The progressive movement is in the process of splintering into two groups: white-collar professionals, whose passion for environmentalism and other pet causes comes at little or no expense to themselves, and blue-collar laborers and minorities, whose hopes for higher pay and better benefits often rest on heavy industry. “Green jobs” boondoggles like Solyndra and the floundering push for high-speed rail are attempts to split the difference — and they have largely failed. The Obama administration pushed these ideas as hard as it did precisely because they offer, at least in theory, ways to link up the demands of greens and blue collar Dems.

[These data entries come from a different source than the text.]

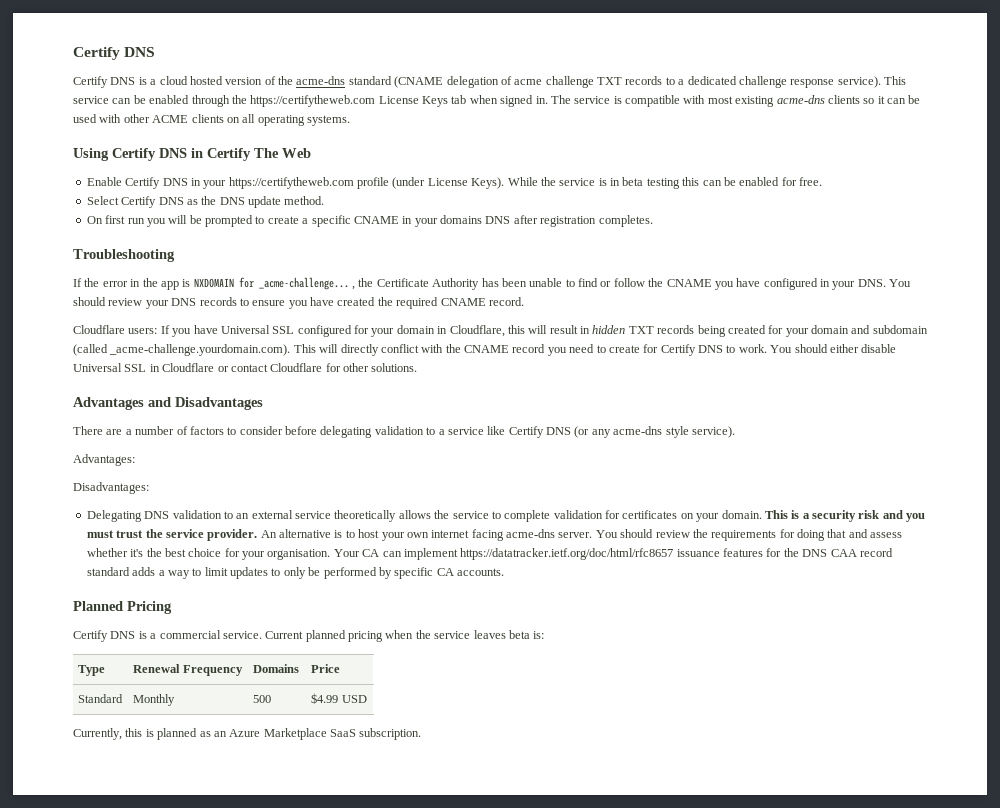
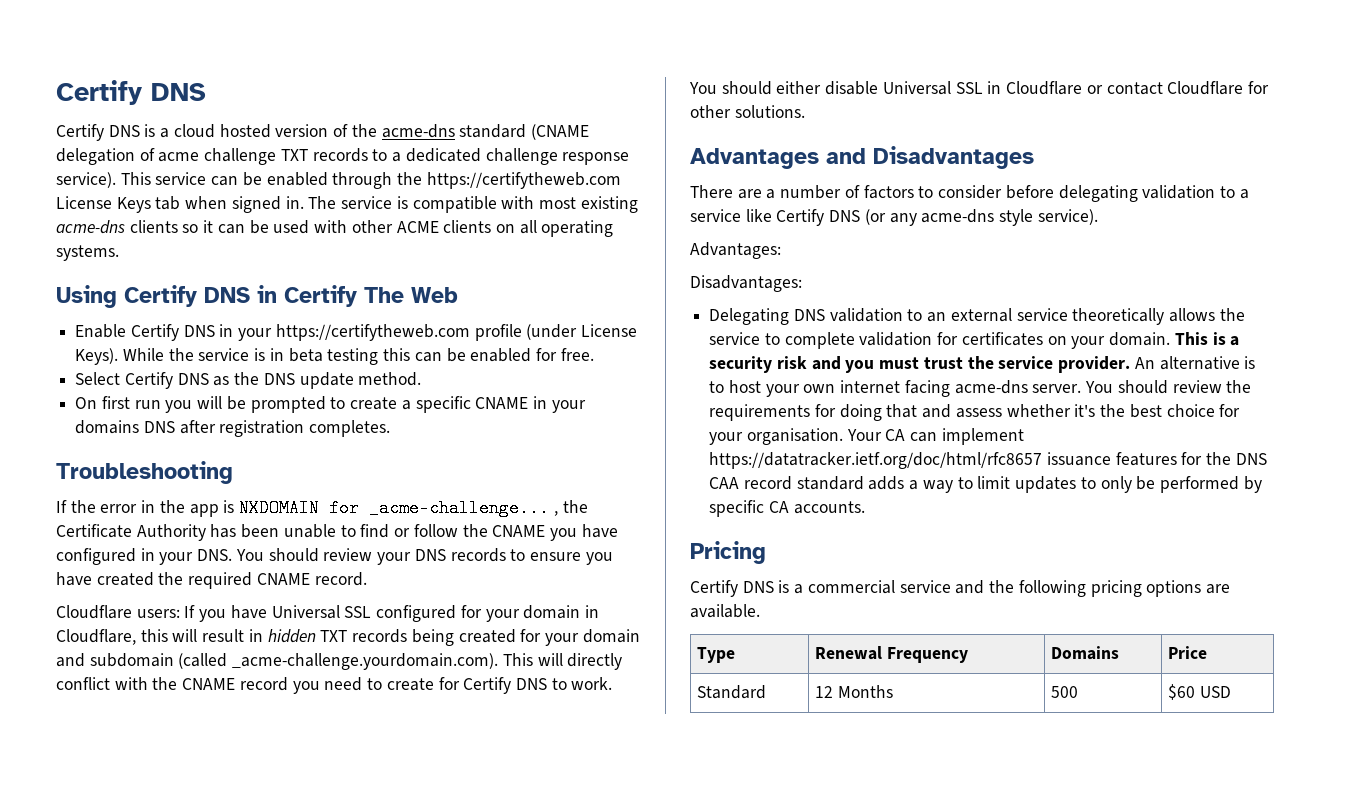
[73,601,123,611] Planned -> (865, 507) none
[222,630,545,642] service. Current planned pricing when the service leaves beta is: -> [899,580,1230,597] [690,604,760,618] service and the following pricing options are available.
[133,694,176,706] Monthly -> [815,685,894,698] 12 Months
[311,693,339,704] $4.99 -> [1168,684,1196,700] $60
[73,728,422,740] // Currently, this is planned as an Azure Marketplace SaaS subscription. -> (1232, 692) none

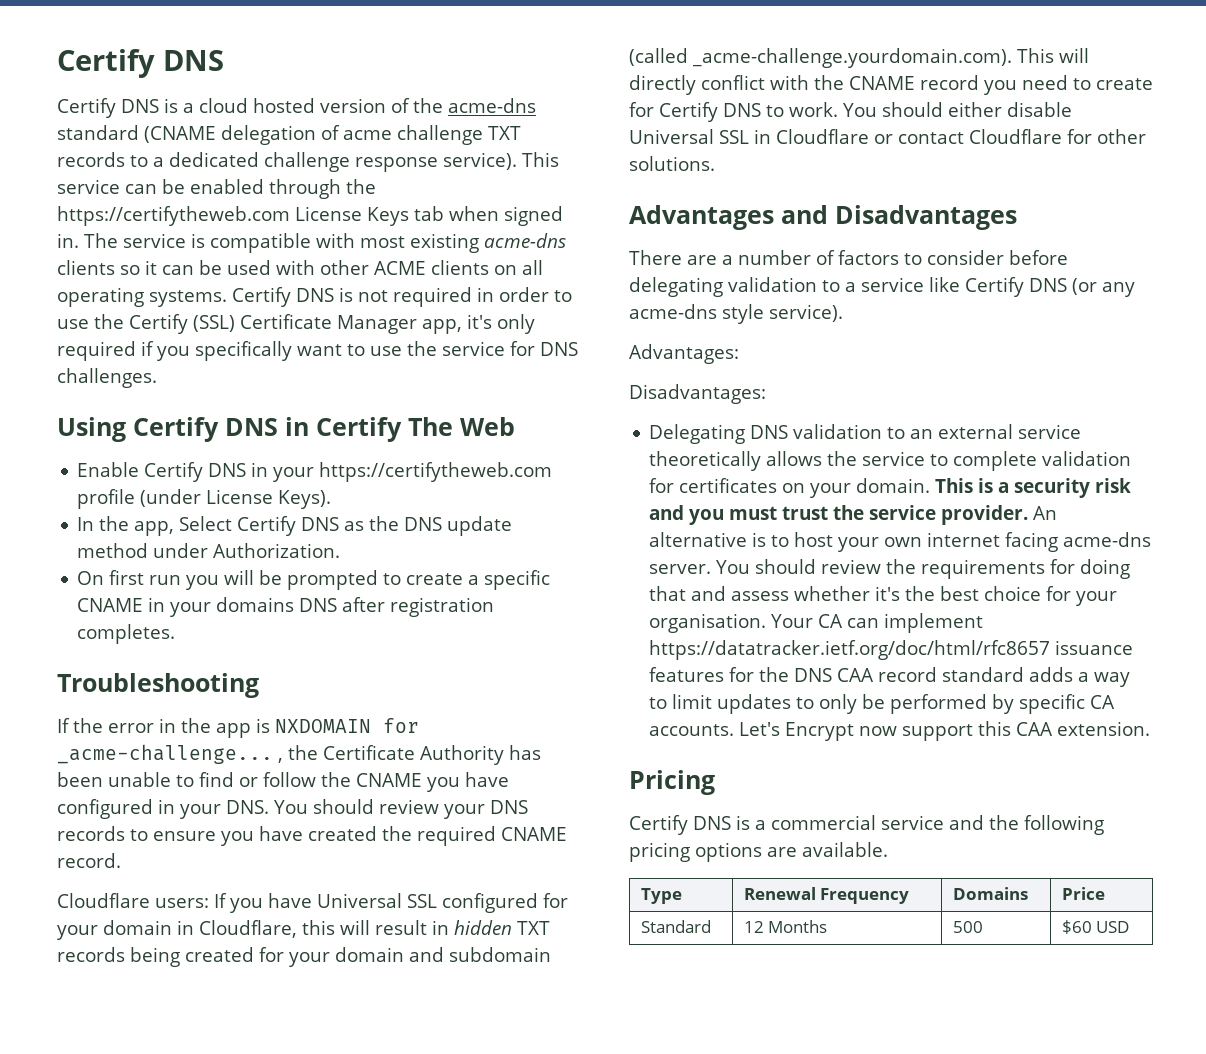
(119, 253) none -> [232,287,572,307] [57,314,535,334] [57,341,578,361] [57,368,157,388] Certify DNS is not required in order to use the Certify (SSL) Certificate Manager app, it's only required if you specifically want to use the service for DNS challenges.
[122,348,594,365] While the service is in beta testing this can be enabled for free. // -> [77,516,175,536] // In the app,
[358,372,422,386] method. -> [77,543,341,558] method under Authorization.
(865, 507) none -> [739,721,1151,741] Let's Encrypt now support this CAA extension.

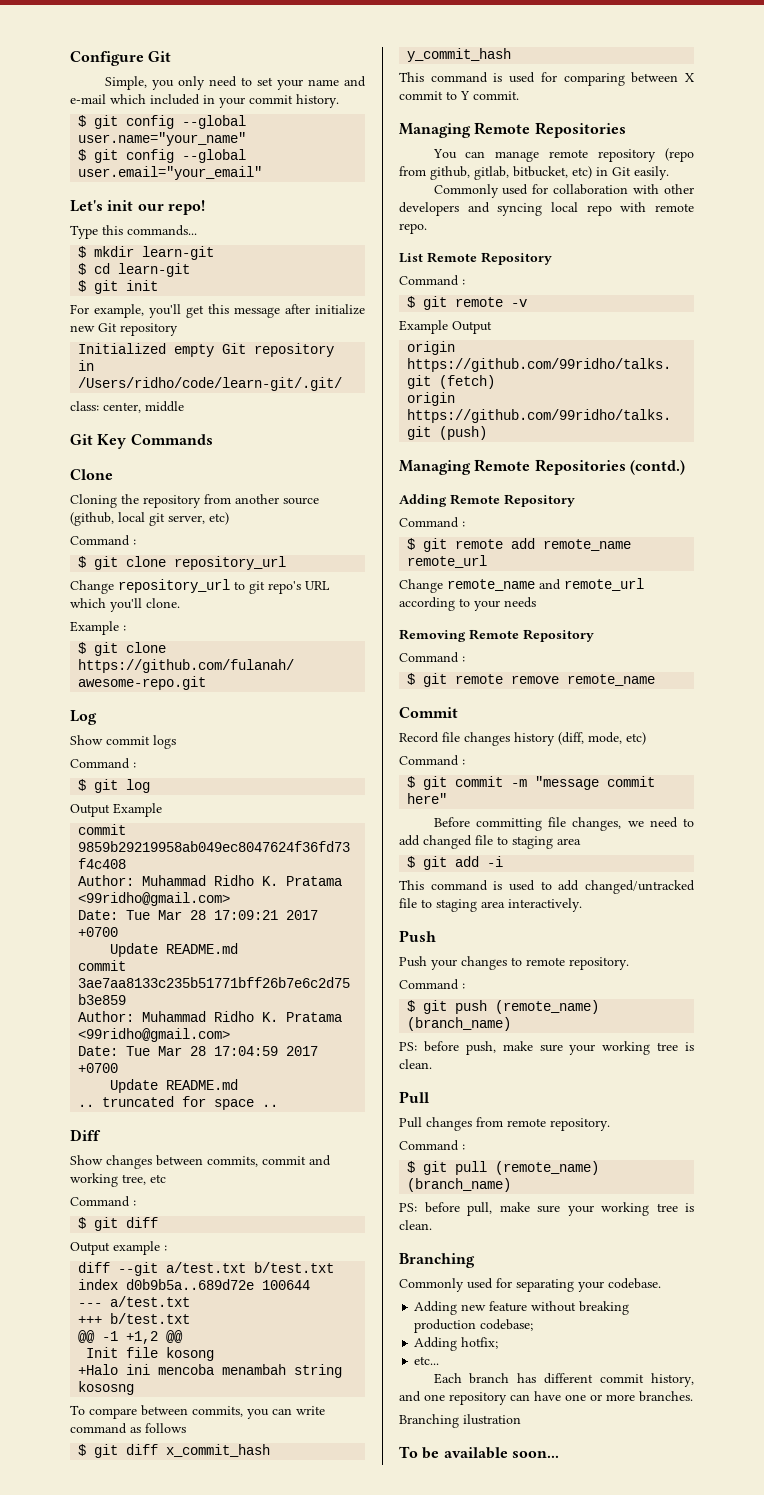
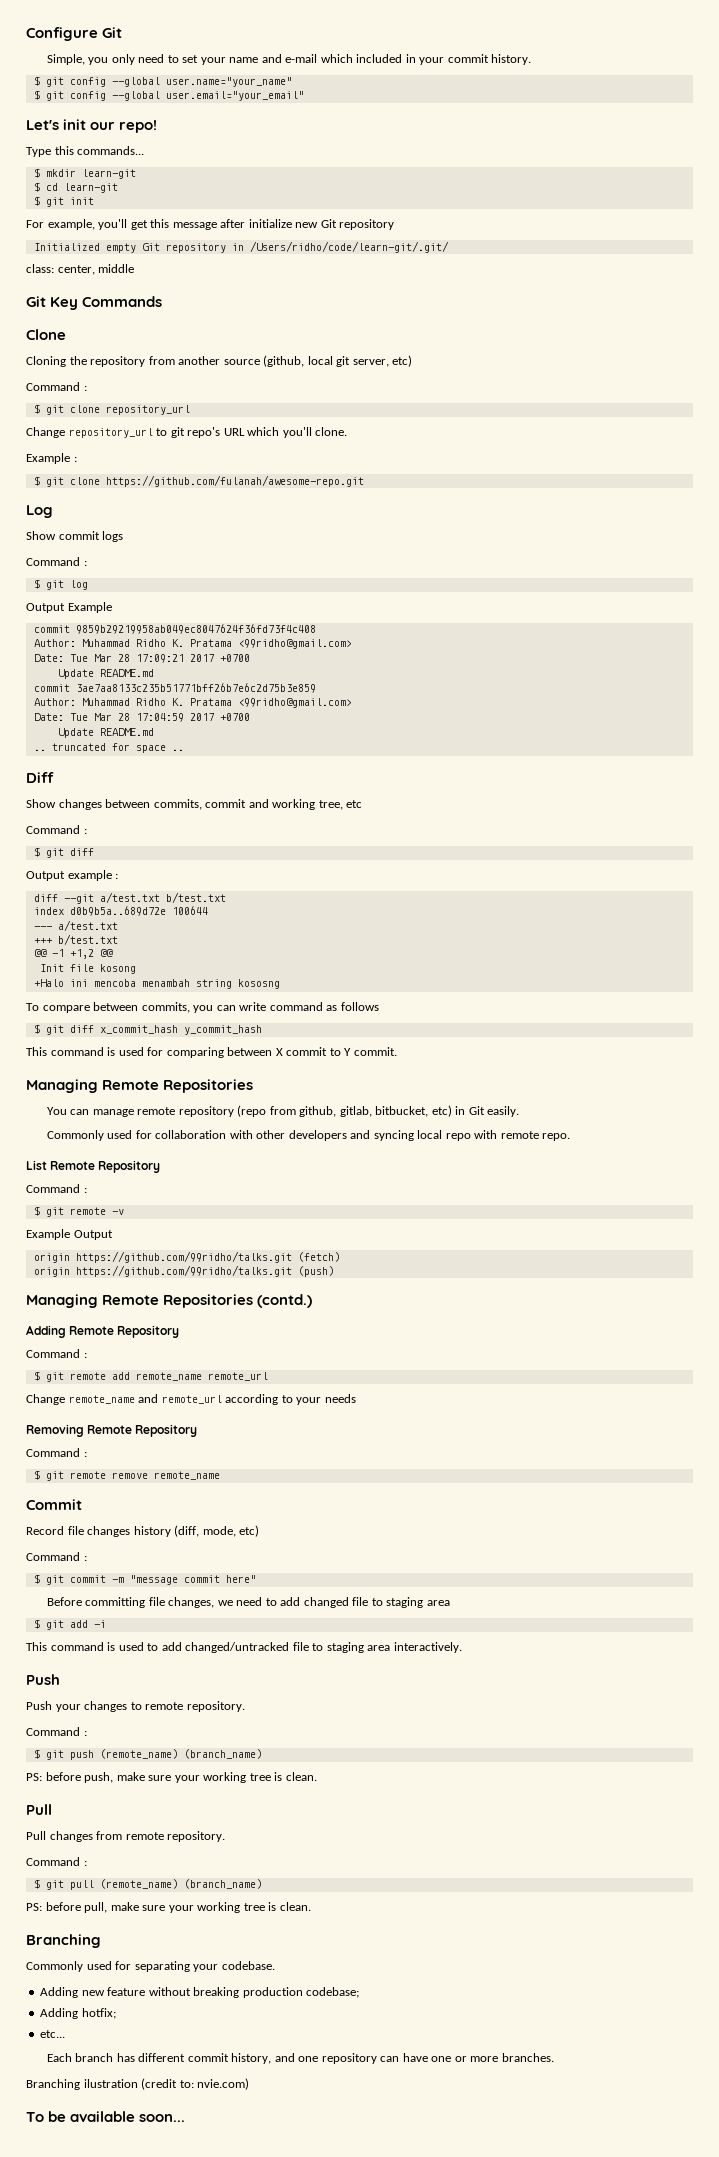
(521, 1419) none -> [141,2078,250,2090] (credit to: nvie.com)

President Obama is something of a kiwi Democrat: brown on the outside, green within. His skin color gives him a tie to urban African Americans, but his policy instincts are upper middle class liberal progressive. He is a technocrat, not a populist: a McGeorge Bundy, not an Al Sharpton. The white working class is the least susceptible segment of the body politic to his charms; they see the upper middle class, big government Harvard technocrat side of him unsoftened by ties of kith and kin....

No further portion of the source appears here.